Data:
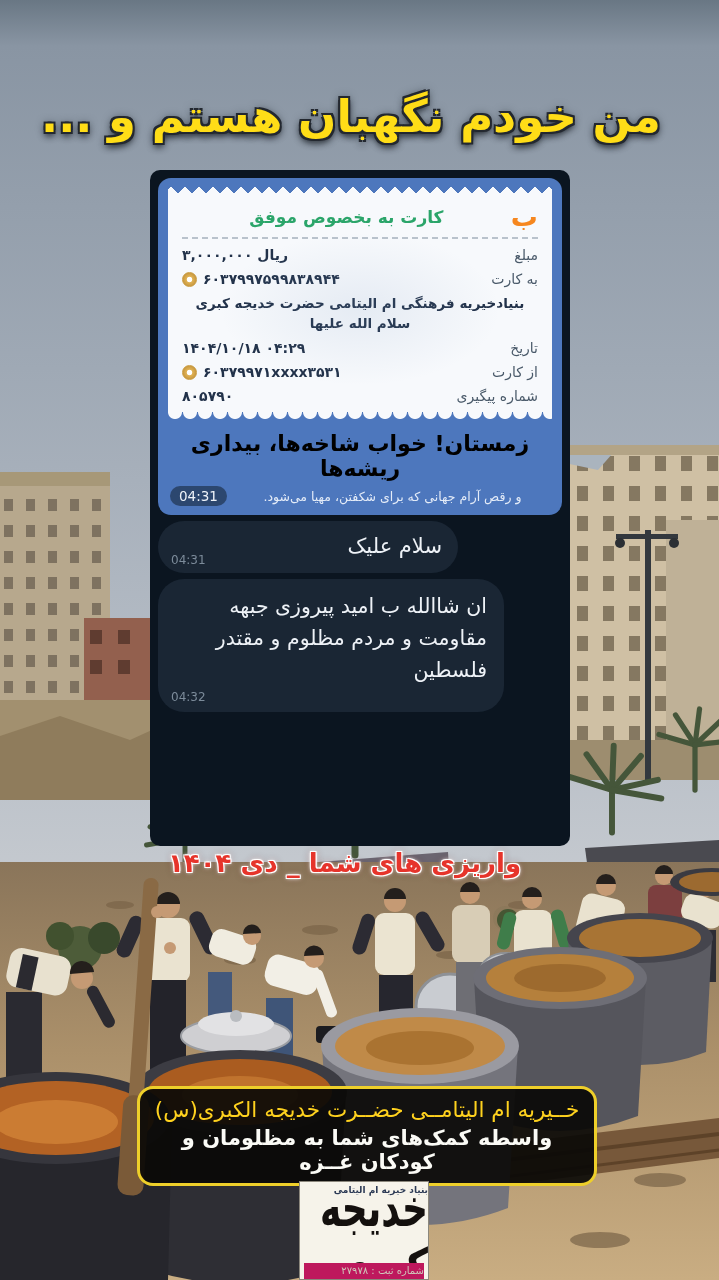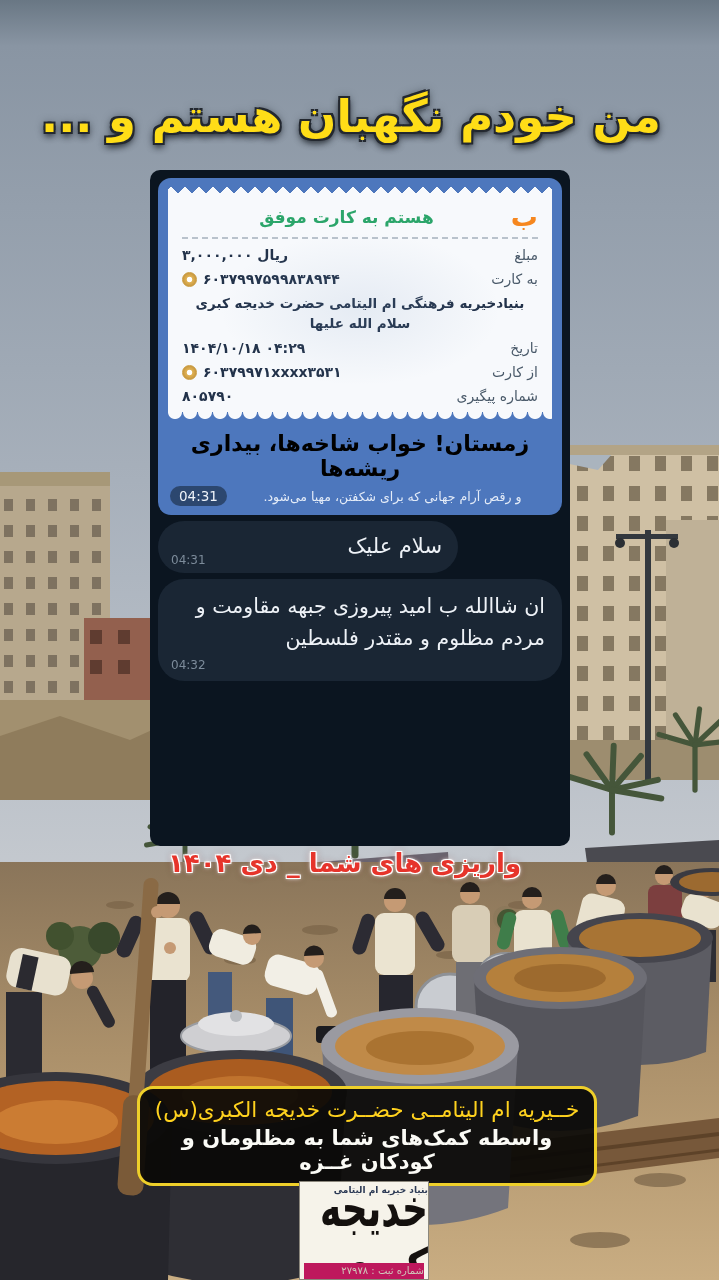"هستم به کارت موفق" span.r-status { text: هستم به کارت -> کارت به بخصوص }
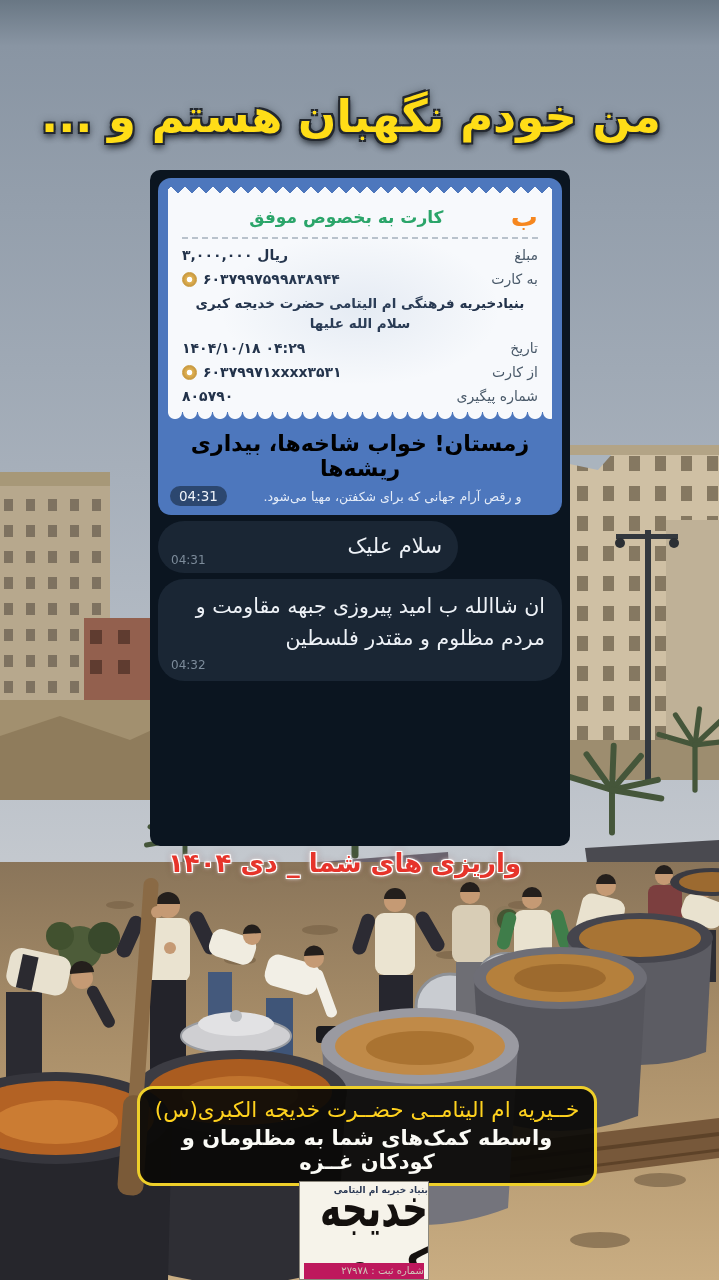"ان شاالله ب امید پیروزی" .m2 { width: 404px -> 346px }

--

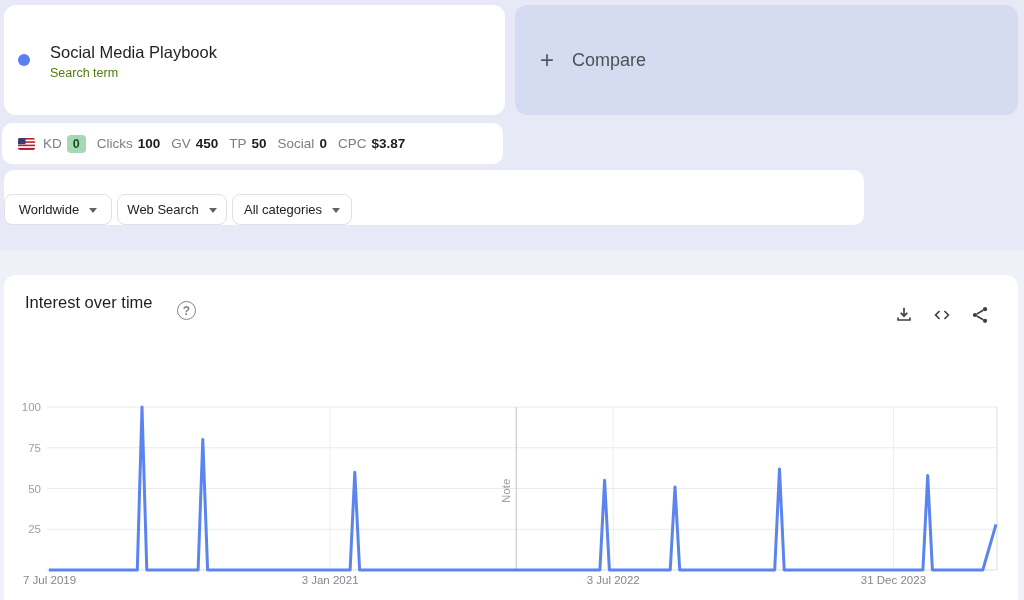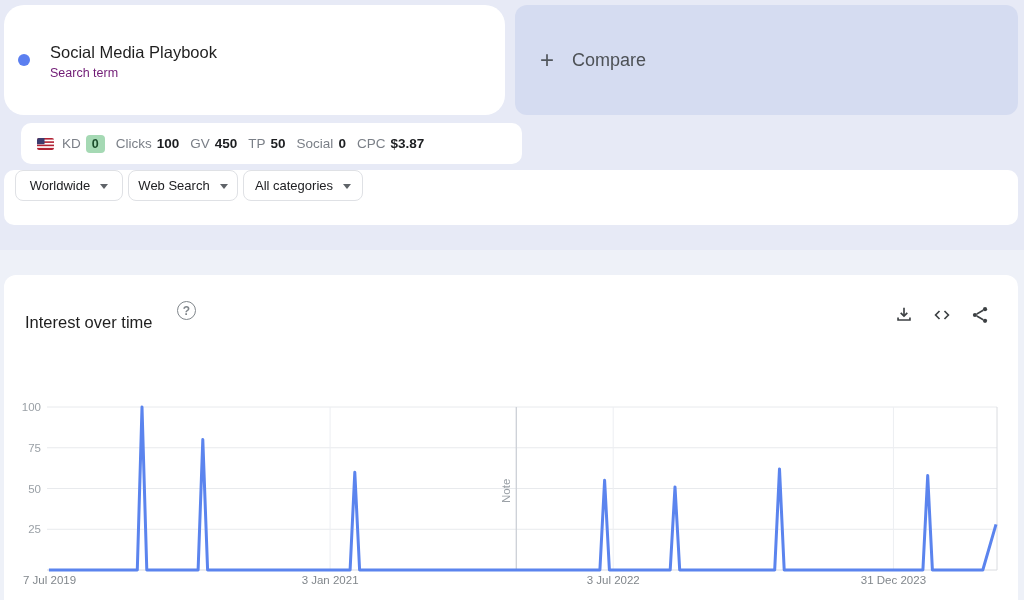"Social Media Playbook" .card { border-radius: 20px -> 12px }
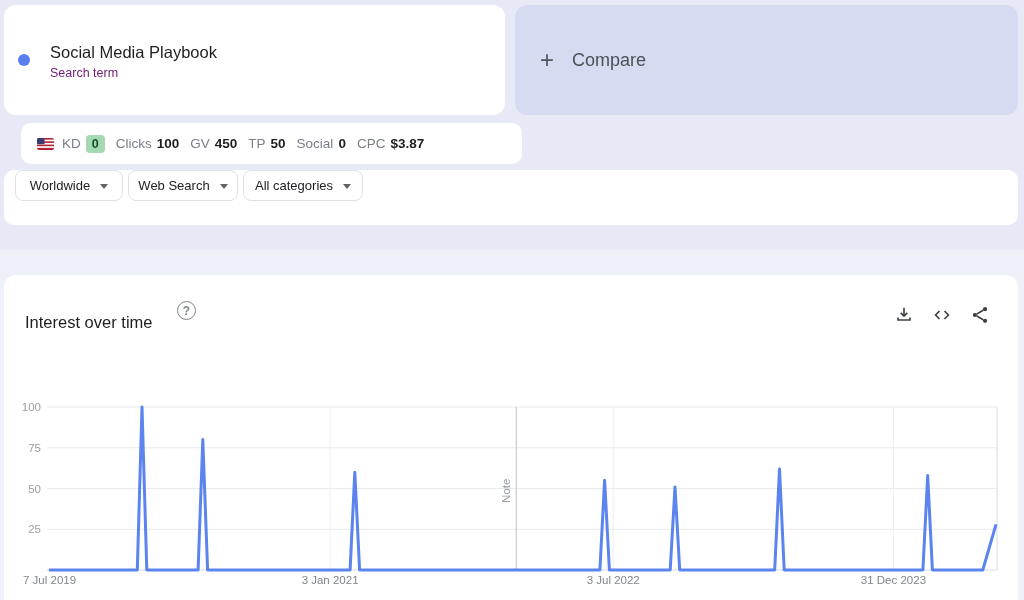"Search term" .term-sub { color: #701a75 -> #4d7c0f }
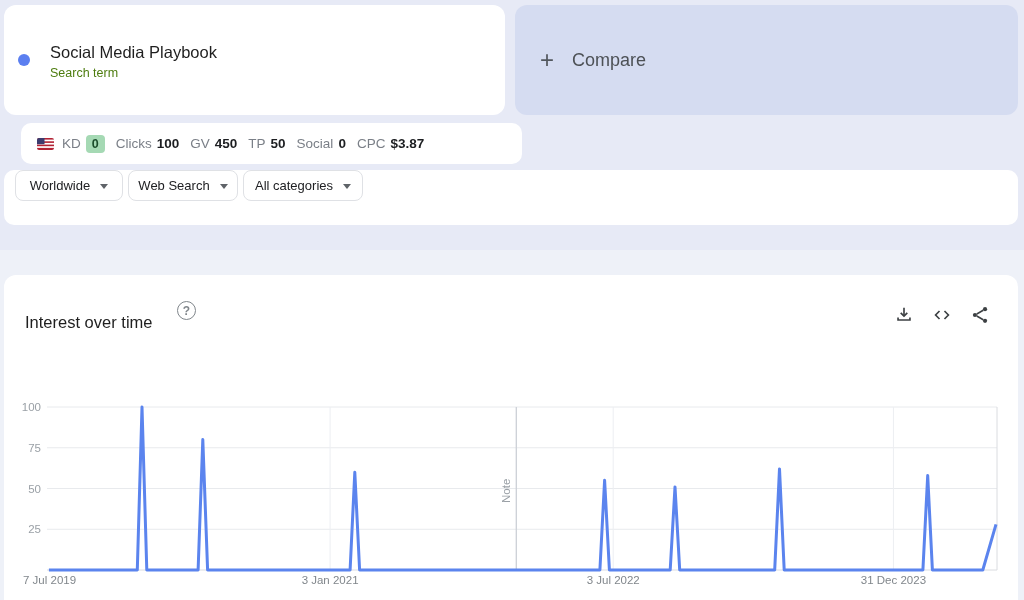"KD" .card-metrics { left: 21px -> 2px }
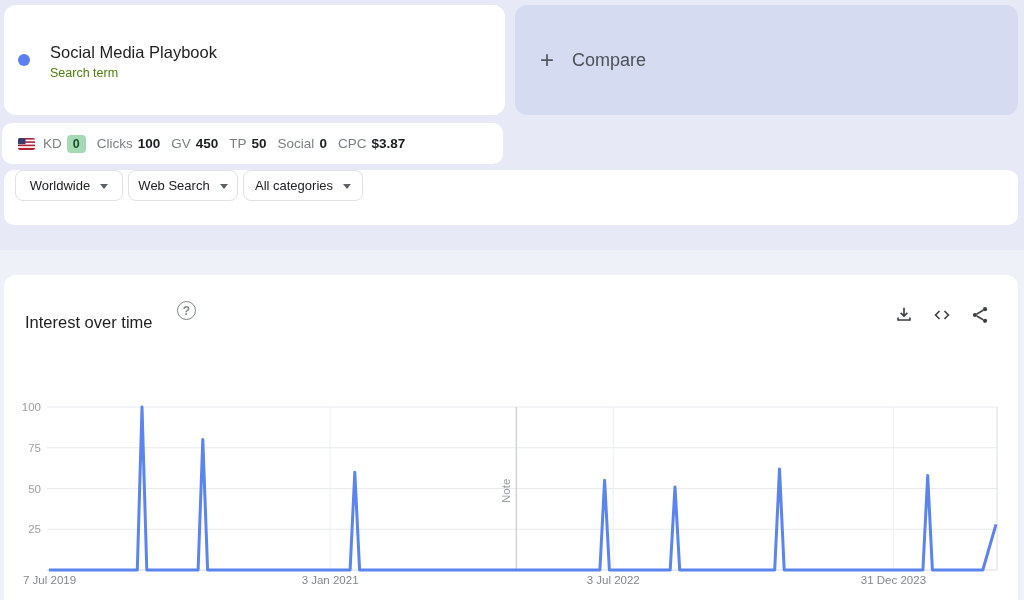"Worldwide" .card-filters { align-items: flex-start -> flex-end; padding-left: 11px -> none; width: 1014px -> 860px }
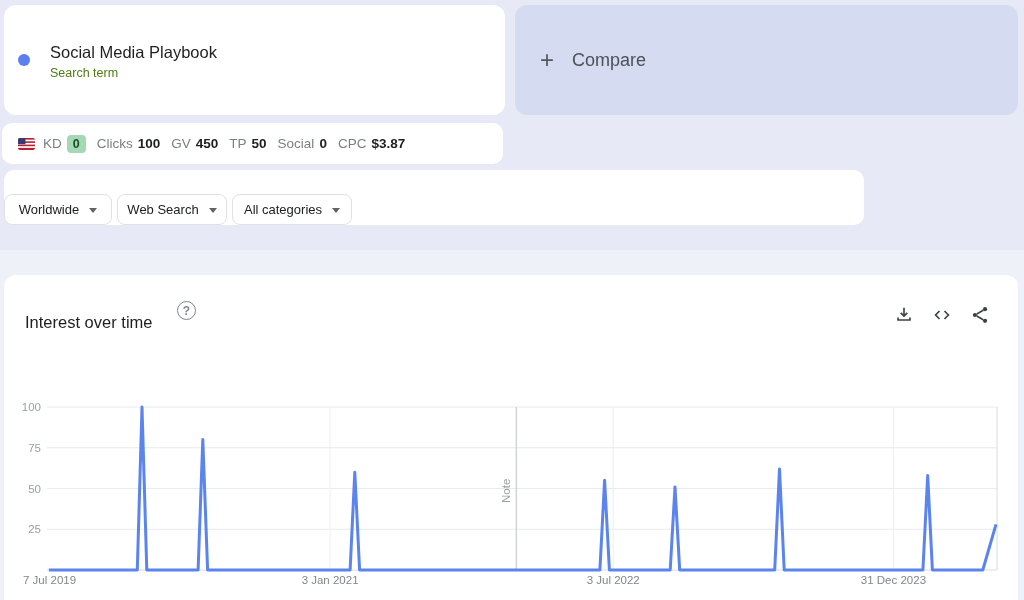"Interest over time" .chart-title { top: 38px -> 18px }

...

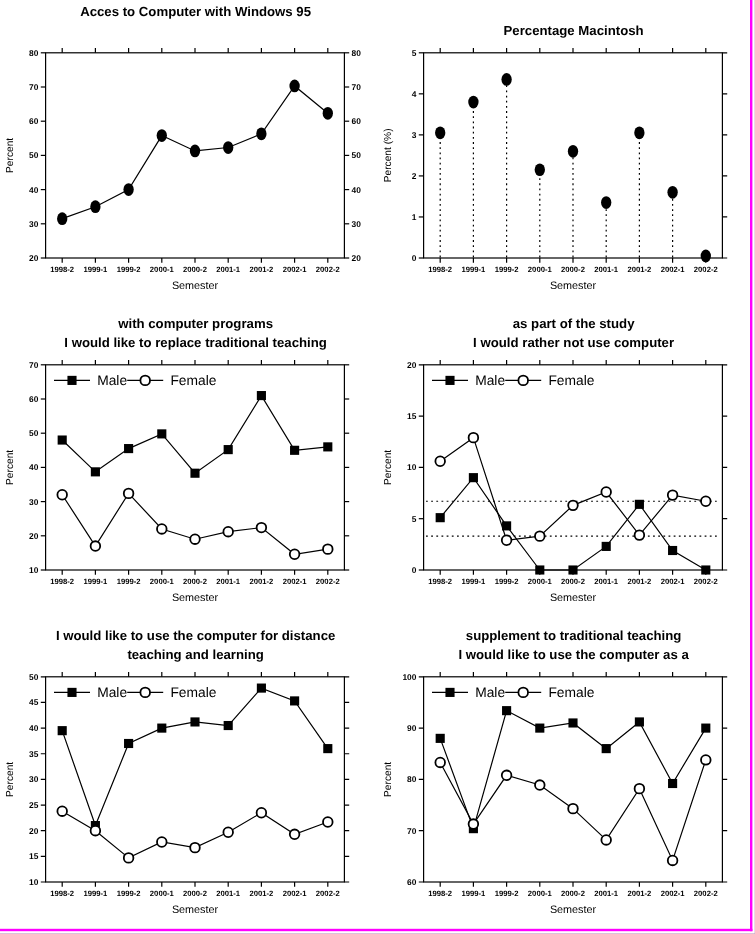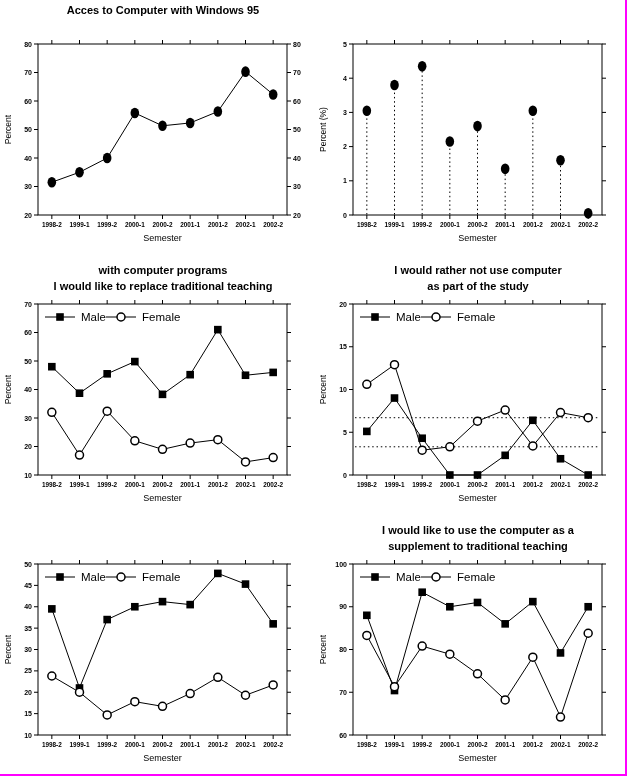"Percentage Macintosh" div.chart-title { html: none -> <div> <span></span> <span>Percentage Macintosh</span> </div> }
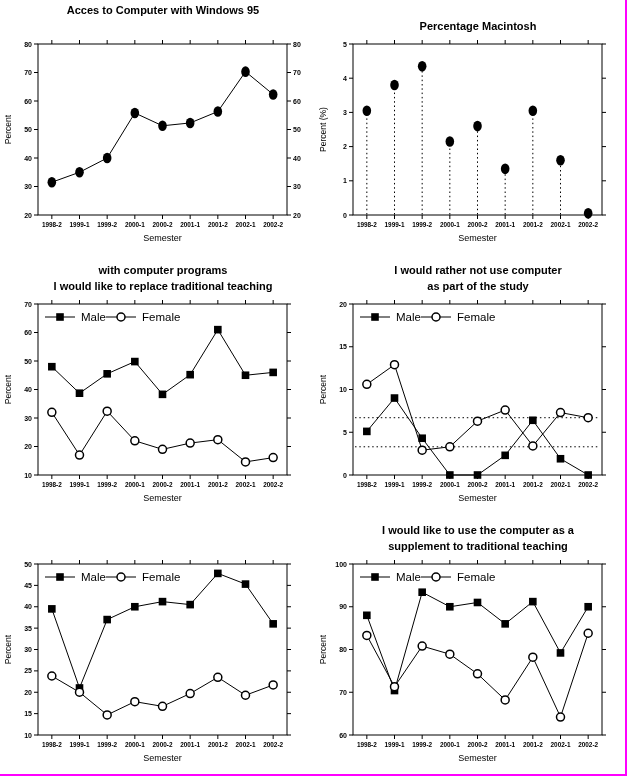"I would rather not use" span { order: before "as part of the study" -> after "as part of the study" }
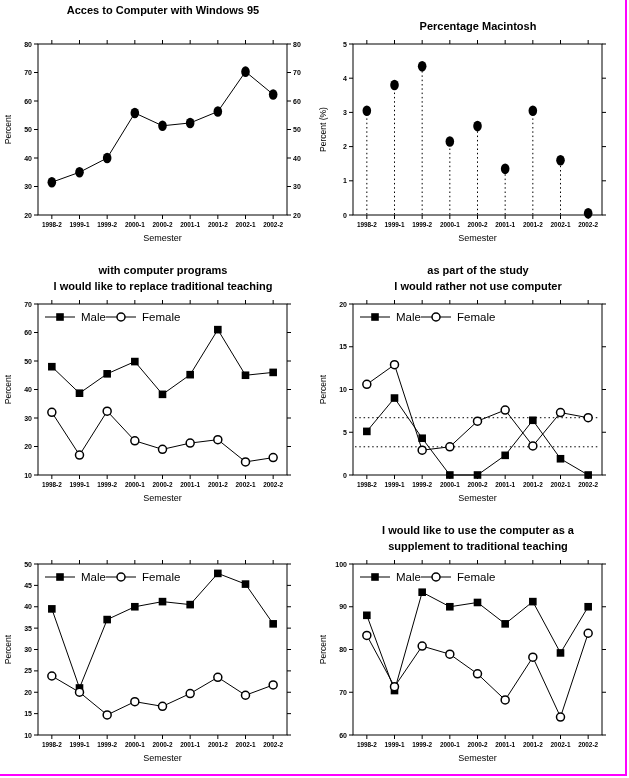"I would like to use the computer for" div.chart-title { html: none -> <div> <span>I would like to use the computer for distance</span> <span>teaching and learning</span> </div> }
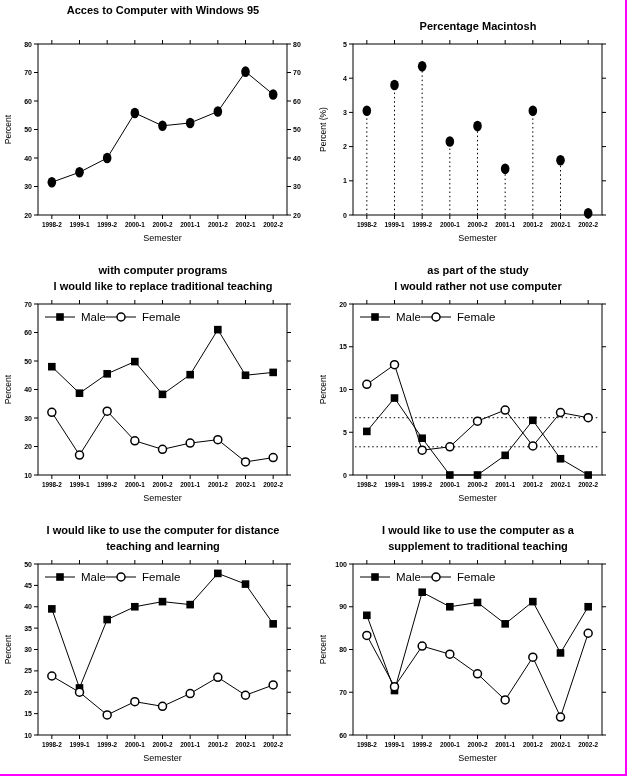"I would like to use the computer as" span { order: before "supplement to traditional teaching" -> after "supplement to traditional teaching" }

Your goal: Return the lines above from the one with "text: هستم به" through the one with "شاالله ب امید", verbatim and nothing else. Omit every picture.

Task solution:
"هستم به کارت موفق" span.r-status { text: هستم به کارت -> کارت به بخصوص }
"ان شاالله ب امید پیروزی" .m2 { width: 404px -> 346px }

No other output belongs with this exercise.